← Interview Questions
AWS90+ Questions · Beginner to Expert
AWS Interview Questions & Answers (2026)
90+ AWS interview questions with detailed answers. EC2, S3, Lambda, VPC, IAM, RDS, EKS, CloudFormation, architecture design, and real-world scenarios. Beginner to expert.
Beginner
Q: What is the difference between a Region and an Availability Zone in AWS?
**Region:**
A geographic area where AWS operates data centers. Examples: us-east-1 (N. Virginia), eu-west-1 (Ireland), ap-southeast-1 (Singapore). AWS has 33+ regions globally (2026). Each Region is completely independent — a failure in one Region does not affect another.
When to choose a Region: based on data residency requirements (GDPR, data sovereignty), latency to your users, and AWS service availability (not all services are in all regions).
**Availability Zone (AZ):**
An isolated data center (or group of data centers) within a Region. Each Region has 2–6 AZs. AZs within a Region are physically separated (different flood plains, power grids) but connected by low-latency, high-bandwidth fiber links.
AZ naming: us-east-1a, us-east-1b, us-east-1c.

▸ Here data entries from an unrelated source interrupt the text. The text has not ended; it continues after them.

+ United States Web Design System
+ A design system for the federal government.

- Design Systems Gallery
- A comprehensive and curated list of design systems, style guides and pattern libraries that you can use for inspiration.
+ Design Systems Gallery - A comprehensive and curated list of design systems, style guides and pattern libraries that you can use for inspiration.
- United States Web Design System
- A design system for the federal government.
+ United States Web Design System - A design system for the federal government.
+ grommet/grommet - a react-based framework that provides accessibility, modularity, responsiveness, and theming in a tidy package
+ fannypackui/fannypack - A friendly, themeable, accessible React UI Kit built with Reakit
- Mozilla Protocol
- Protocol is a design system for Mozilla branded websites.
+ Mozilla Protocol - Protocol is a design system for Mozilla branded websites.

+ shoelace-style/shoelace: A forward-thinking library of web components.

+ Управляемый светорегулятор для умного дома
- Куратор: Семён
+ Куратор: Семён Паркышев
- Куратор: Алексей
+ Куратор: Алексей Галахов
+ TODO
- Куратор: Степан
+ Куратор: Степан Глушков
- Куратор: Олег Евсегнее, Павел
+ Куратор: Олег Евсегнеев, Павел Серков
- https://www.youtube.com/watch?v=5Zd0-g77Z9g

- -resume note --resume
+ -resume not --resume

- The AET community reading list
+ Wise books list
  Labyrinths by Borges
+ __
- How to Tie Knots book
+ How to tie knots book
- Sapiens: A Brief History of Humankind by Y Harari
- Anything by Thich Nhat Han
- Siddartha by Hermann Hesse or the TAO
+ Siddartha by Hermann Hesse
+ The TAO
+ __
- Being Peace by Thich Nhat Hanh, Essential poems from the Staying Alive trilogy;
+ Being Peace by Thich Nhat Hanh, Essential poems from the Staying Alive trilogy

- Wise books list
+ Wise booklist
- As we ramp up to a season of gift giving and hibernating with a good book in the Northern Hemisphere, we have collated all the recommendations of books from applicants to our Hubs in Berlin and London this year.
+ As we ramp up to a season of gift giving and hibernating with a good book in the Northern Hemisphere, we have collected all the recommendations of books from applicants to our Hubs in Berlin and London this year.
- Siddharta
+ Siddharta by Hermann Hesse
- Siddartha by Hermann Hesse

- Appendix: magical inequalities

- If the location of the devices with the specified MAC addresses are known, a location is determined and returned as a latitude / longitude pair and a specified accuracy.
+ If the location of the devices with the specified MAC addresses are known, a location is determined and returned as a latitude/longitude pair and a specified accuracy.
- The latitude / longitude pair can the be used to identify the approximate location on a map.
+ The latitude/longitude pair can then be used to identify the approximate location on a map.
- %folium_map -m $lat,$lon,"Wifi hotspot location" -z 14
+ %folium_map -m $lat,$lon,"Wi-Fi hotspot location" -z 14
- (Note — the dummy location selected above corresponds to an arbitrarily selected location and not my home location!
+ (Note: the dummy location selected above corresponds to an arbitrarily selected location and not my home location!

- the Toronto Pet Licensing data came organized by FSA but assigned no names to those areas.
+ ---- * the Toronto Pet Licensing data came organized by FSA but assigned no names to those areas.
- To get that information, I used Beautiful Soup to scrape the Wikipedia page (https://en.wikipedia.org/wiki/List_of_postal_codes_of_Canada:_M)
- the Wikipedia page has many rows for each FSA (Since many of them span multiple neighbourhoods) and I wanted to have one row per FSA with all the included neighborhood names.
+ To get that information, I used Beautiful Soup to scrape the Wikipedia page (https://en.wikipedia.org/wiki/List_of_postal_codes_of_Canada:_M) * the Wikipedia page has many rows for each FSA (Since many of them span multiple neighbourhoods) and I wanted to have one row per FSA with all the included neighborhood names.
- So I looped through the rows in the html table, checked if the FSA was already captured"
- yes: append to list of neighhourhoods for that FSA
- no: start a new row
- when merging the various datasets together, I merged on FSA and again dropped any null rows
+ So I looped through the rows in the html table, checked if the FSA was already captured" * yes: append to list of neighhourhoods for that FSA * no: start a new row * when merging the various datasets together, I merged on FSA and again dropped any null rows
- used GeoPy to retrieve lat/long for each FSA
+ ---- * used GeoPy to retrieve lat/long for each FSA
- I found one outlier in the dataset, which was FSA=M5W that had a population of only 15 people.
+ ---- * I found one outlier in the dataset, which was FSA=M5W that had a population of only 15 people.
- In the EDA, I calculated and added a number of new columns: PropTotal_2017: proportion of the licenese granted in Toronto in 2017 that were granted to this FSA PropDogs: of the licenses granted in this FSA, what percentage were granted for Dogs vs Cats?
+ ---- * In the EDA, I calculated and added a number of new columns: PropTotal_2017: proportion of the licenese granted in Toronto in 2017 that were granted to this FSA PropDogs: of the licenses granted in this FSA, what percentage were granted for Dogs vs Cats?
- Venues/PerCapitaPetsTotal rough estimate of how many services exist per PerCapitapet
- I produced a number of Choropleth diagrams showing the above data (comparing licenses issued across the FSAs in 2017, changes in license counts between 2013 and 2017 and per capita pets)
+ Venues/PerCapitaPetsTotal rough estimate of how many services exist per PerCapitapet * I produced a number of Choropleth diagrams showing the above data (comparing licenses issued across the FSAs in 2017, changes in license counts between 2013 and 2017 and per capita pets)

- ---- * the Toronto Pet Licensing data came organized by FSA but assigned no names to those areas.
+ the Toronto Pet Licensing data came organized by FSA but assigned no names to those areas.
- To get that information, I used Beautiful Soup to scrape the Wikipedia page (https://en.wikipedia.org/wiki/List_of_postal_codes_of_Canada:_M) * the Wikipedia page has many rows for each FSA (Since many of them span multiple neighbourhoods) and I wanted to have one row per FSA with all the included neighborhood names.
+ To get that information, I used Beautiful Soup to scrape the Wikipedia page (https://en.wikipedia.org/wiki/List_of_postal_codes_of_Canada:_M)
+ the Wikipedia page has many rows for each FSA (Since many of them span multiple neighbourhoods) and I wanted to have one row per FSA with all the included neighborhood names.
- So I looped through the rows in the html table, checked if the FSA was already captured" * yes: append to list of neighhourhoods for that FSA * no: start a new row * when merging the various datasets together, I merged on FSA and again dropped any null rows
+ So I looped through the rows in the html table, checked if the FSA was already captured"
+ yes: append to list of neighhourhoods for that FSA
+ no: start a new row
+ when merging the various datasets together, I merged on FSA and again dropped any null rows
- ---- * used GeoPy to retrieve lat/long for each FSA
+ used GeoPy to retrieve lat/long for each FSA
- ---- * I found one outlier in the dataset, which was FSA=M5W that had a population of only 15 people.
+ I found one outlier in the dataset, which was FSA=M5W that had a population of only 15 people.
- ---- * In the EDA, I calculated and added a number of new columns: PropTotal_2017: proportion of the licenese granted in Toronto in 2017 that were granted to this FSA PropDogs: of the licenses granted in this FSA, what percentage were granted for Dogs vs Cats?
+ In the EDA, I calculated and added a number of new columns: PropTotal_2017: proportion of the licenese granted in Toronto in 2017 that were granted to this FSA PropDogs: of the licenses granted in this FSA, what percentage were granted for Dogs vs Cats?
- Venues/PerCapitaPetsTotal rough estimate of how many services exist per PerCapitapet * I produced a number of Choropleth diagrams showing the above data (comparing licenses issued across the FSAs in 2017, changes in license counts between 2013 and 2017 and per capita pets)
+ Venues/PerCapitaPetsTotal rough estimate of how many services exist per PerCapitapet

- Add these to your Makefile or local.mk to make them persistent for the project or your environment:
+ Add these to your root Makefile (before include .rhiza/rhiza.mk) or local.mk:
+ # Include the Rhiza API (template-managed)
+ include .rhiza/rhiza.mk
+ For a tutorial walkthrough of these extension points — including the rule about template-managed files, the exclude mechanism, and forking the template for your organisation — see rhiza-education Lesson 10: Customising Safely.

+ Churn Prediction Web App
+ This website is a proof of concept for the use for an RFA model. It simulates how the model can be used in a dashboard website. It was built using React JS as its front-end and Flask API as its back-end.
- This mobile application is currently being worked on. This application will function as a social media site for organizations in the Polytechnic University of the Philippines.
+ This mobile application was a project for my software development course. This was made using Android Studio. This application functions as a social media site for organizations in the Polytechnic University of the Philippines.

**Why AZs matter for architecture:**
Deploying resources across multiple AZs is the foundation of high availability in AWS:
- An EC2 Auto Scaling Group spanning 3 AZs survives the failure of any single AZ.
- An RDS Multi-AZ deployment automatically fails over to a standby in another AZ.
- An ALB distributes traffic across healthy instances in multiple AZs.
**Rule:** Deploy production workloads across at least 2 AZs. Critical workloads: 3 AZs.
Q: What is an AWS IAM Role, and how is it different from an IAM User?
**IAM User:**
Represents a specific person or application. Has long-term credentials: a password (for console) and/or access keys (for API/CLI). Access keys are static credentials that can be compromised if leaked.
**IAM Role:**
An identity that can be assumed by a trusted entity (EC2 instance, Lambda function, another AWS account, a Kubernetes service account). Has no long-term credentials — when a role is assumed, AWS generates temporary security credentials (valid 15 minutes to 12 hours).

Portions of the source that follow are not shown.